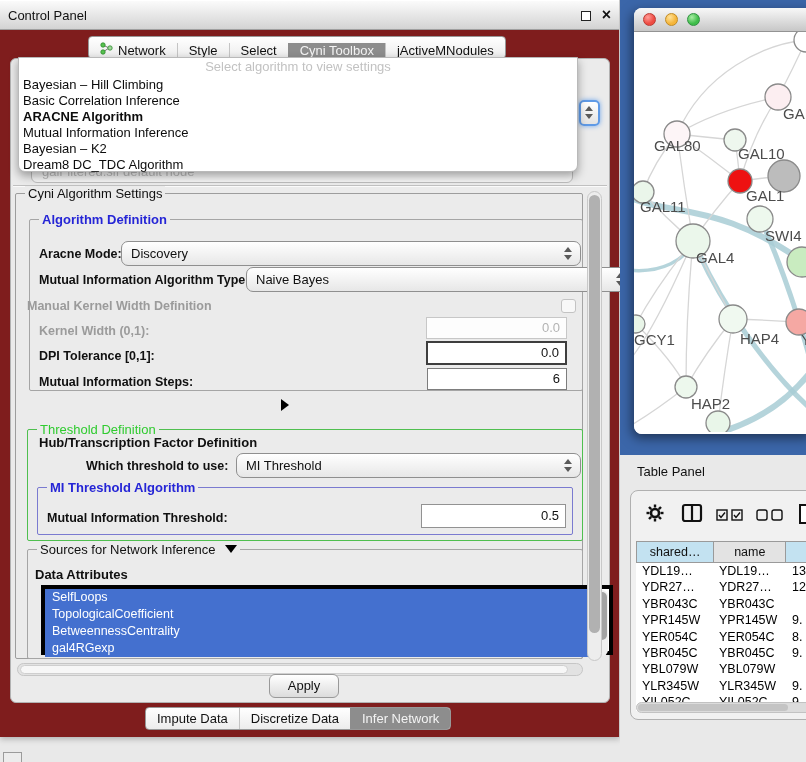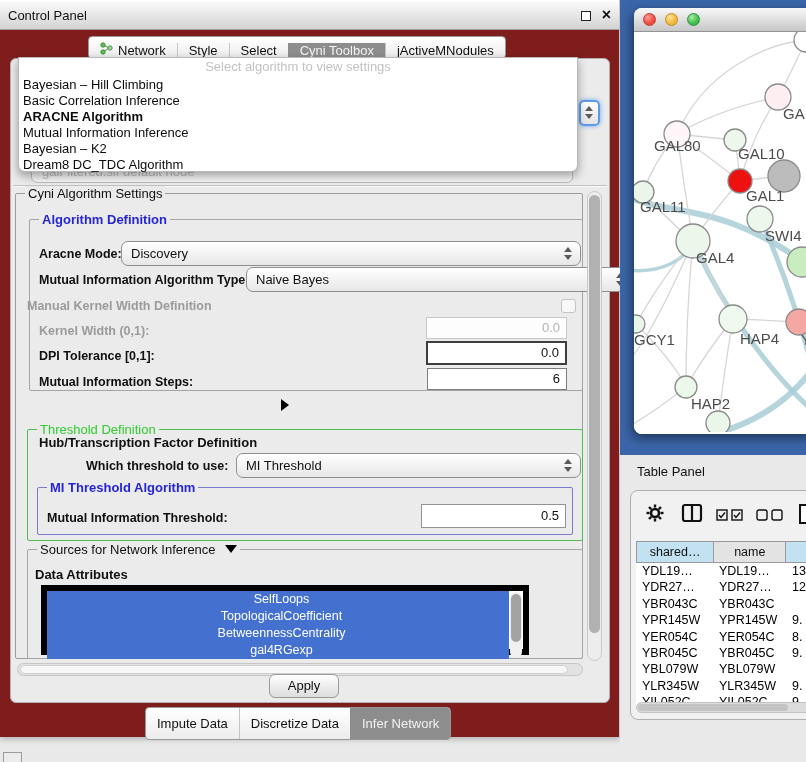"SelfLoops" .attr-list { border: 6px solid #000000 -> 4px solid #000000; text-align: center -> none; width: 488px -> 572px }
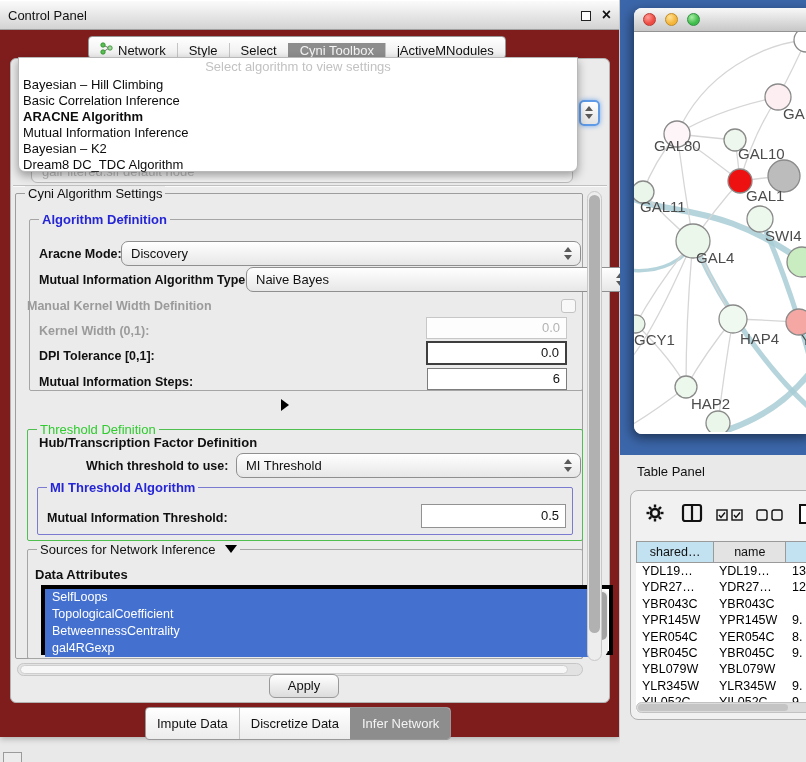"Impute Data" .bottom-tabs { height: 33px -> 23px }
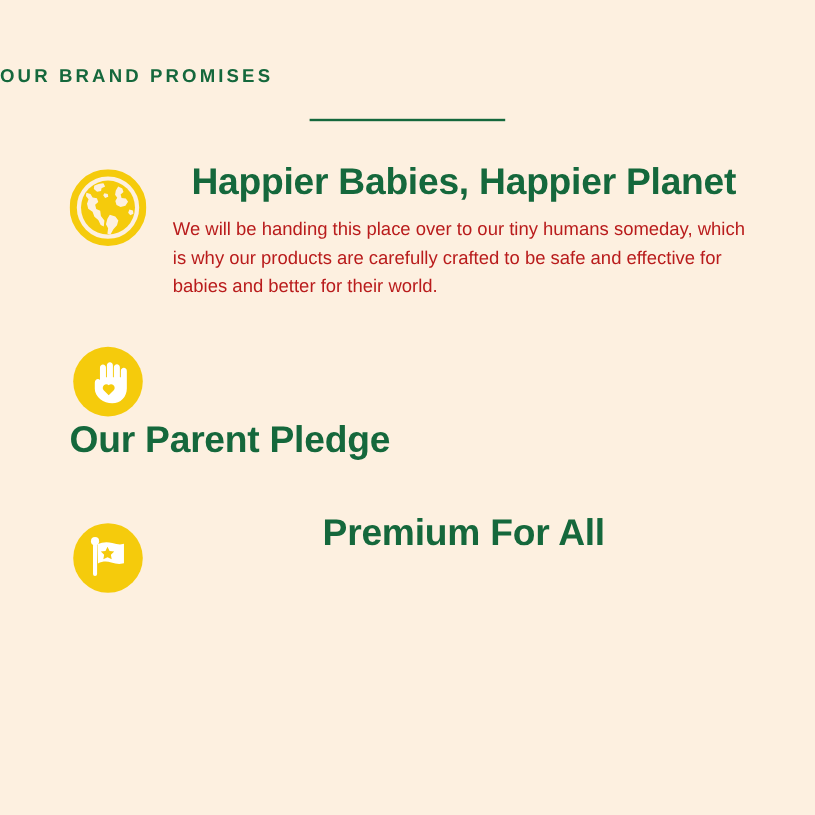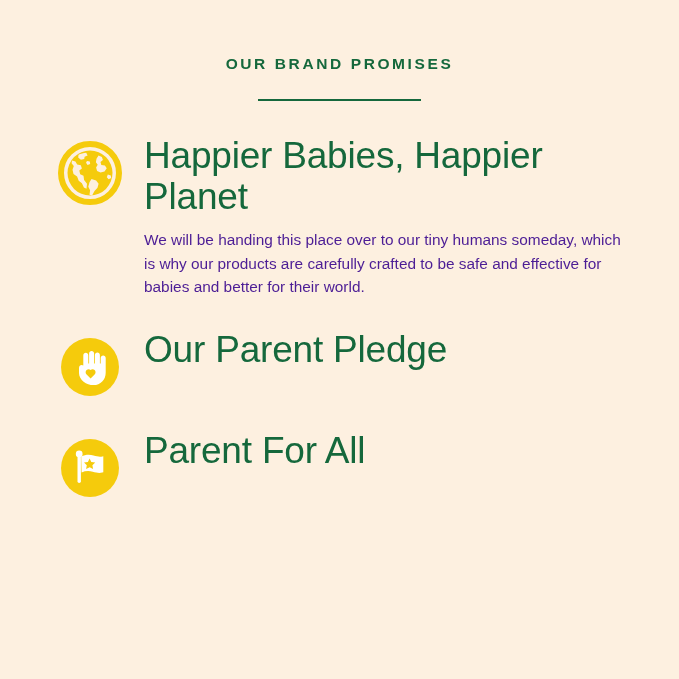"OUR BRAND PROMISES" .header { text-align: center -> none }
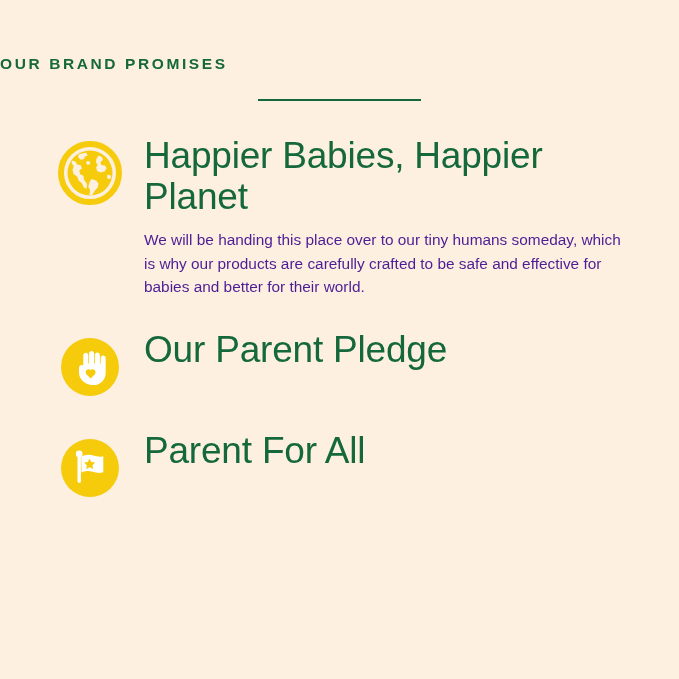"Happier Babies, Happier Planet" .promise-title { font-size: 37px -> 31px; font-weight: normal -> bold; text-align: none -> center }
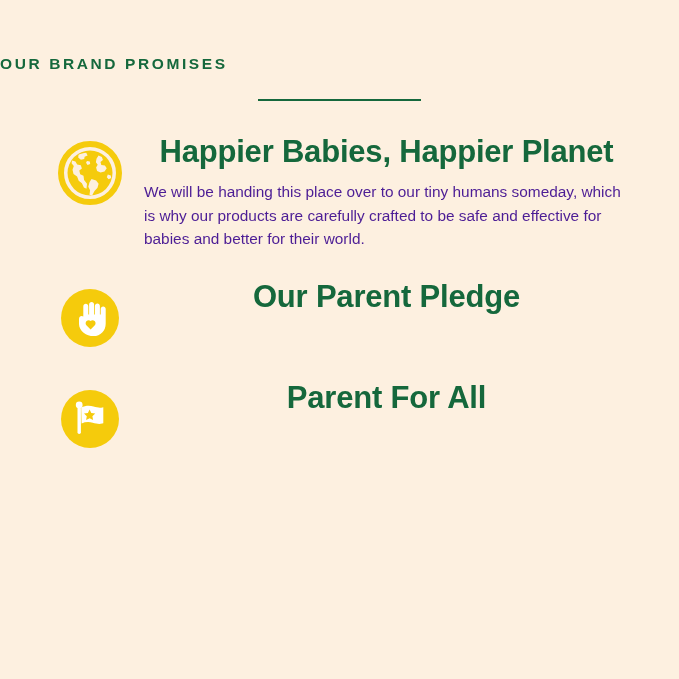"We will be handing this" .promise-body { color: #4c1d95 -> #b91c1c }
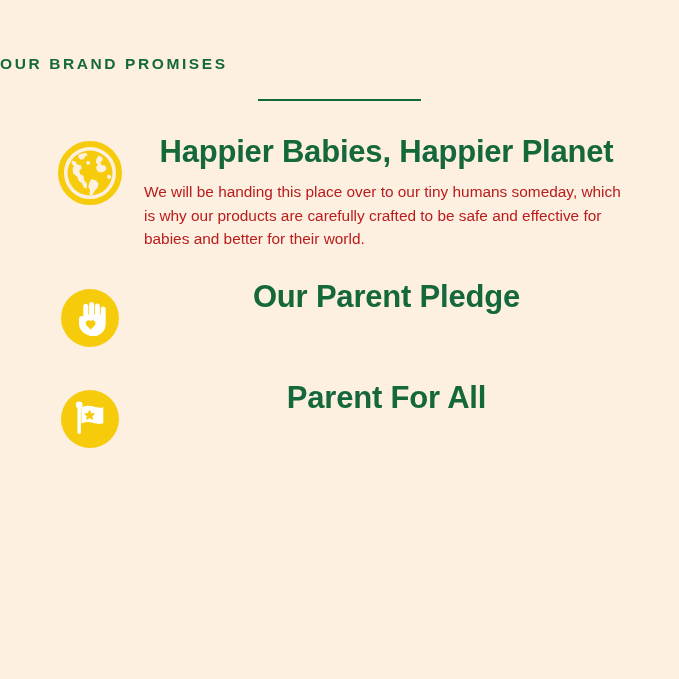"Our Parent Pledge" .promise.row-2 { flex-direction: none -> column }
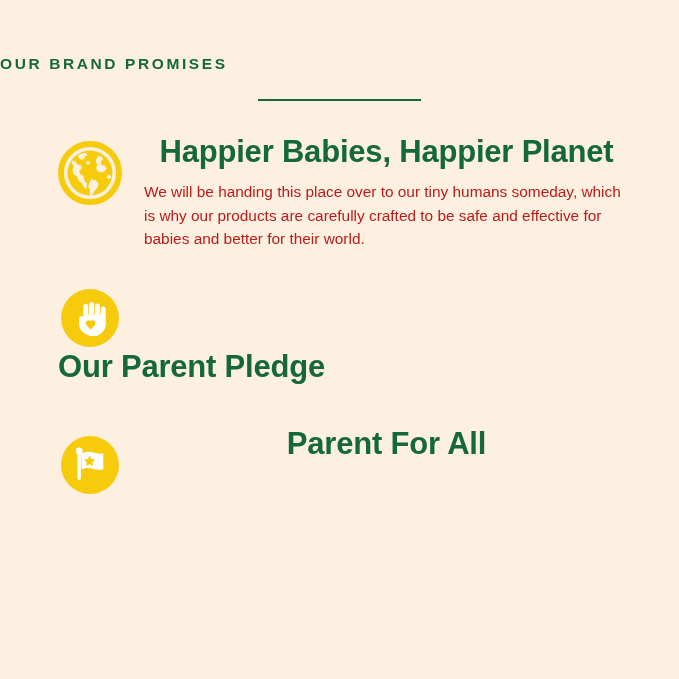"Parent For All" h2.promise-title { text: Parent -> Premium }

═══

Exercise requirements: Please retype the lines from the one that contains "font-size: 37px ->" to the final line of the records, both included, exactly as written and without any pictures.

Output for this exercise:
"Happier Babies, Happier Planet" .promise-title { font-size: 37px -> 31px; font-weight: normal -> bold; text-align: none -> center }
"We will be handing this" .promise-body { color: #4c1d95 -> #b91c1c }
"Our Parent Pledge" .promise.row-2 { flex-direction: none -> column }
"Parent For All" h2.promise-title { text: Parent -> Premium }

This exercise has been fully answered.